具体的には,この制度に採用されるとゲンナマが貰えるということです.嬉しいですね!(DC2の僕の場合は月々の20万円のお給料と年間100万円を上限とした研究費を頂いています)
「学振持ち」という状況は,フランス留学のための学生ビザ取得のハードルをとても大きく下げます.学生ビザの取得のために必要とされている
- Campus Franceでの面接及び手続料金の免除
- 留学生活に必要な経済証明(在日フランス大使館は最低限の生活費用として毎月最低615€の経済証明をビザ申請時に要請します)
という2つの大きな問題を解決してくれるからです.*月20万円のお給料はだいたい1400~1500€なので,物価の高〜いパリでも普通に暮らして行けます.
持ってて良かった学振
「CEFの取り決めにより, 次のいずれかの奨学金受給者は、Campus France-CEF の面接および手続き料金の支払い全額が免除されます → 学振」 http://t.co/bBJOhQVN57 面接免除きたーーーーー!!!持っててよかった学振.
— Ryoma Sin'ya @巴里留学中 (@sinya8282) 2014, 10月 5
学生証・住まい・口座や電話などのパリでの生活に必要なモノがビザ申請時点で既に揃っていた
普通は上記「手続きの流れ」の図の用に,留学が決まった時点で日本にいる間にフランス大使館に申請を行います.しかし,僕の場合は先にパリに行って生活に必要なモノ一式を揃えた上で申請していたので,各種書類の提出が非常にスムーズになりました.これだけモノが揃った状況で申請が却下されたり滞ったりするわけないだろ!(という気持ちでスムーズに申請が通るよう祈っていました).

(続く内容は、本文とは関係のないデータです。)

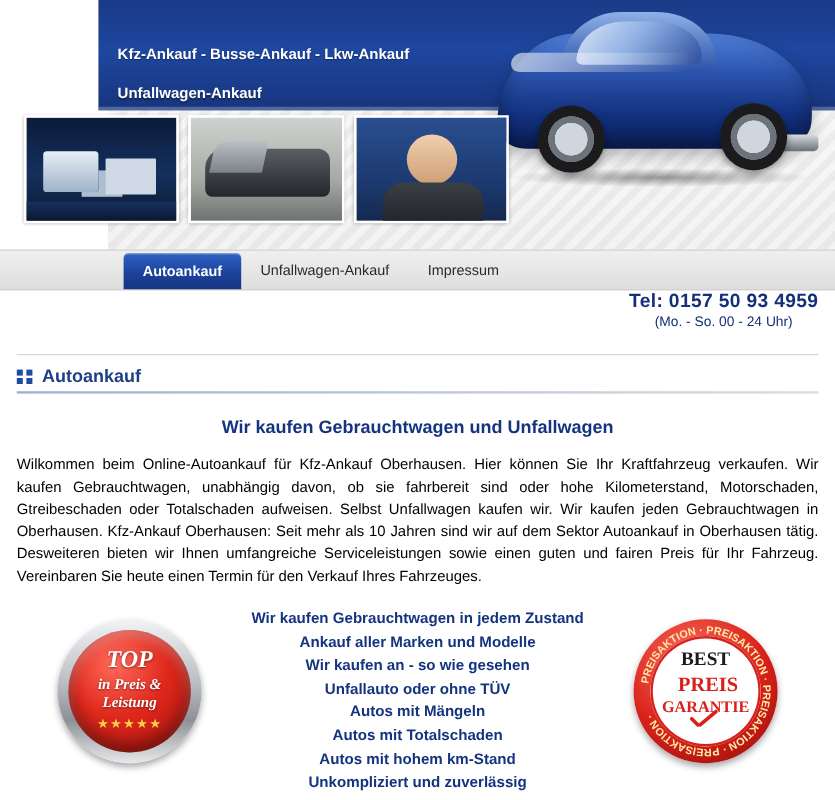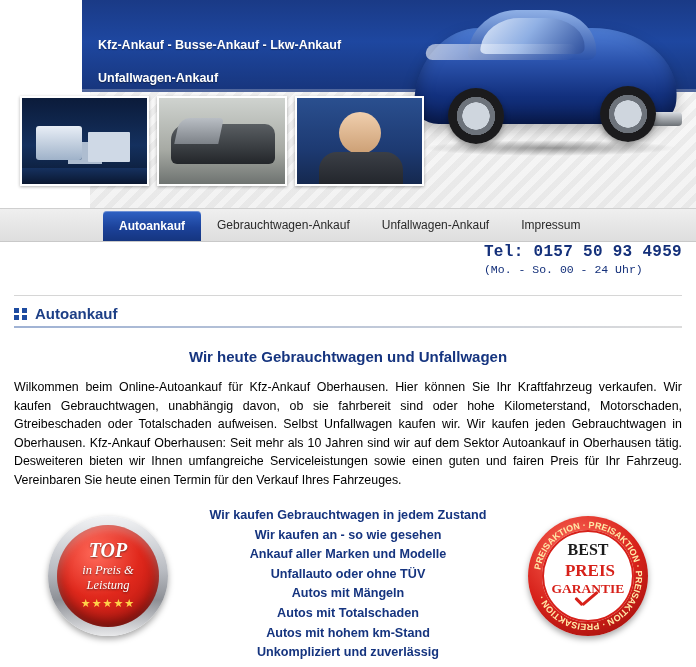"Gebrauchtwagen-Ankauf" div.nav-item { html: <div>Gebrauchtwagen-Ankauf</div> -> none }
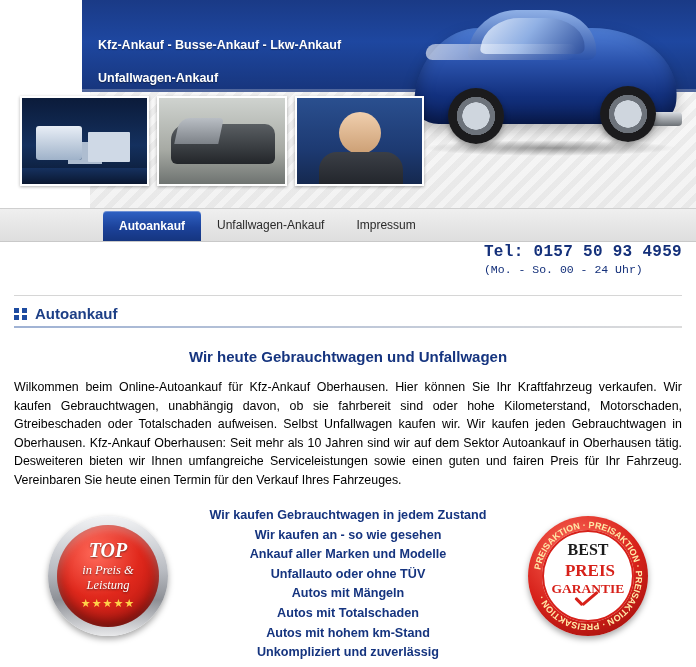"Tel: 0157 50 93 4959" .phone-block { font-family: Liberation Mono, monospace -> none; text-align: left -> center }
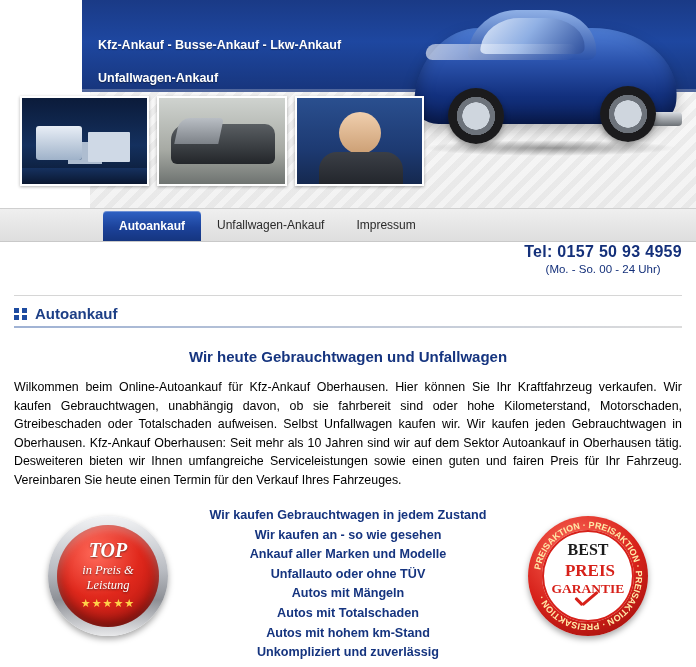"Wir heute Gebrauchtwagen und Unfallwagen" div.headline { text: heute -> kaufen }
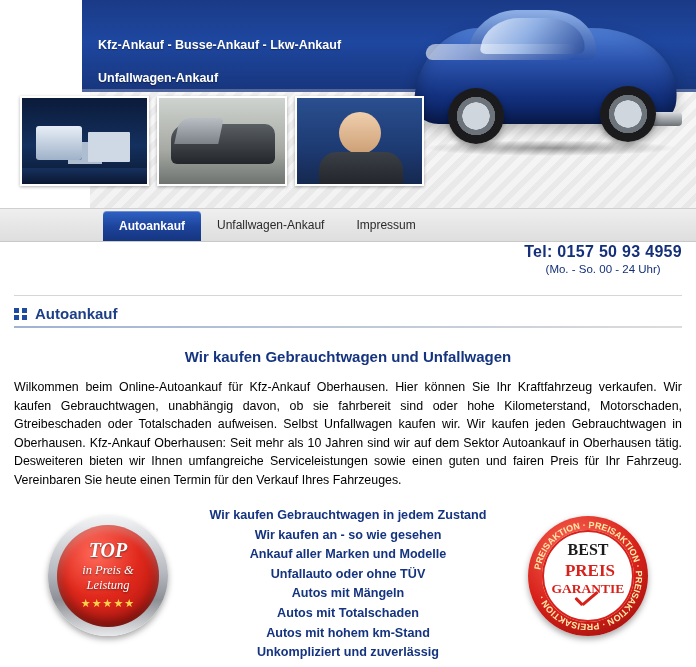"Wir kaufen an - so" div { order: before "Ankauf aller Marken und Modelle" -> after "Ankauf aller Marken und Modelle" }
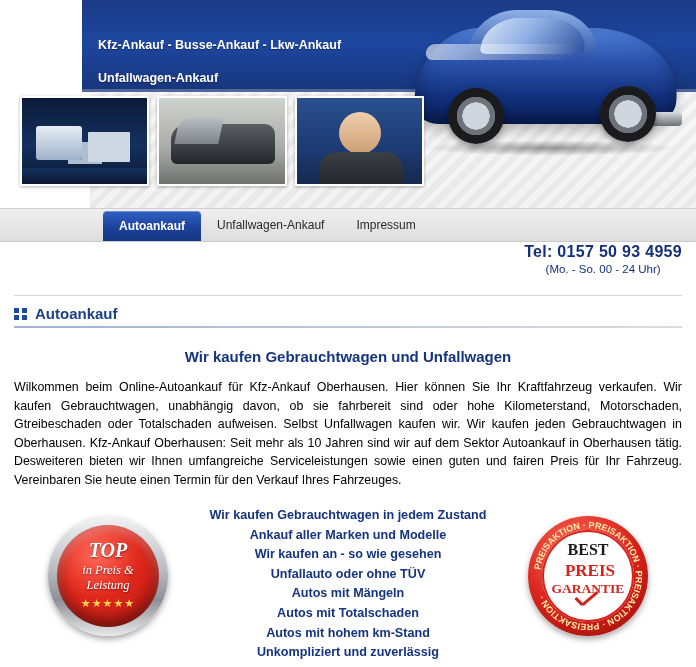"in Preis &" .badge-left .sub { font-weight: normal -> bold }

ちなみに西麻布にある在日フランス大使館はなかなかシャレオツな外見でした.
パリの移民局にて学生ビザの有効化
日本でやるべきことを終え,パリに戻ってもまだ学生ビザの手続きは終わっていません.在日フランス大使館で貰った書類をフランスでの住所を管轄している移民局に送り,移民局からの招待を待ち,必要書類の提出や健康診断を行って学生ビザの有効化を行います.
この手続きに関しては在日フランス大使館のページやビザ申請時に受け取る書類に詳しく書いてあります.また,多くのブログ記事で手続きの様子がまとめられています.
僕の場合はパリ在住なので,パリはバスティーユ近くにある移民局にて手続きを行ってきました.フランス語が全く話せない僕ですが,手続きはスムーズに進み,健康診断も含め1時間30分程度で終わりました.移民局スタッフの手際は非常に良かったです.健康診断のための医療スタッフや受付案内係り含め,総勢20人ぐらいいたと思います.受付案内係のほとんどは英語が話せない雰囲気でした(でも書類見せればOK).
感想
結局,10月にビザ無しでフランス入りしてから4ヶ月後の翌年1月末に学生ビザを取得することになりました.日本に一時帰国していた1ヶ月間を除くと,フランス滞在およそ八十数日目でのビザ取得です.90日間のビザなし滞在可能期間ギリギリでした.
結果的には「ビザ手続きについてはとりあずパリに行った後考えよう」という8月時点での僕の考え悪い選択ではなかったように思えます.行き当たりばったりでもなんとかなるものです.行動したもの勝ちです.